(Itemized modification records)
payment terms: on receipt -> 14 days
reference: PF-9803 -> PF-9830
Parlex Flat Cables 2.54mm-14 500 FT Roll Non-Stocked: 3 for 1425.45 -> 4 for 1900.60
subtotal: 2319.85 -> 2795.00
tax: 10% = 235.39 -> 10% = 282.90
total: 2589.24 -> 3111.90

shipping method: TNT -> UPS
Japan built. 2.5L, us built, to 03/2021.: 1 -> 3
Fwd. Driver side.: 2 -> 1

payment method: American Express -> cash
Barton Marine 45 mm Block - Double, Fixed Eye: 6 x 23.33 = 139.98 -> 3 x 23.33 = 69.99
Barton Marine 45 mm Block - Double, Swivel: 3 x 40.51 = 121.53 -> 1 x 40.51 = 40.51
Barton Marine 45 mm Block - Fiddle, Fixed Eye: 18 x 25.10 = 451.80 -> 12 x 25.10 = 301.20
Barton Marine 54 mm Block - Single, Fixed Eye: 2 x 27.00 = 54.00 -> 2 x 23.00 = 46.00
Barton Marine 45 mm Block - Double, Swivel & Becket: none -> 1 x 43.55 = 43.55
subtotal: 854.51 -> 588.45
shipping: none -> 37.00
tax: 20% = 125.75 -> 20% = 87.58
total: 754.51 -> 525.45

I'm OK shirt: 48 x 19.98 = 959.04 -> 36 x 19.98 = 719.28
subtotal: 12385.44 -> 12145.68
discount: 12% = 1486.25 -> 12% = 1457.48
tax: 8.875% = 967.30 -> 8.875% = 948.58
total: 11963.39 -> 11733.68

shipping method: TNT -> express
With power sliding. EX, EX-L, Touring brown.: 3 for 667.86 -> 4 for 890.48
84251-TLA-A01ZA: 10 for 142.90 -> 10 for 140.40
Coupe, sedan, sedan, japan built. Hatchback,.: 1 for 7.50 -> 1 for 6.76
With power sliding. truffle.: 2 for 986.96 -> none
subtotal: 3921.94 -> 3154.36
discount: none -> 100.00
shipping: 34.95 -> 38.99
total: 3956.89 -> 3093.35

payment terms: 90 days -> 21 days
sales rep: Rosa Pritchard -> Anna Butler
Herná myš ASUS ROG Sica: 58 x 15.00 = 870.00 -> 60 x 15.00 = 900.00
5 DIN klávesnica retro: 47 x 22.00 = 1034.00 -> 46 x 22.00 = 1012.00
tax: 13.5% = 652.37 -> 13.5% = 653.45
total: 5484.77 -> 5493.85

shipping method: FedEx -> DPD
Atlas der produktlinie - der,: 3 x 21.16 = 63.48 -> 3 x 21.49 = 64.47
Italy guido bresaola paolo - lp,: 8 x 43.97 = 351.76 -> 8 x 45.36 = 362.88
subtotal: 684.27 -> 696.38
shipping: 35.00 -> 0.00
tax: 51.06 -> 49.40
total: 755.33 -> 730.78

■ Required action
Which of the lines above hold the string "days"? Pick each of them out.

■ Expected answer
payment terms: on receipt -> 14 days
payment terms: 90 days -> 21 days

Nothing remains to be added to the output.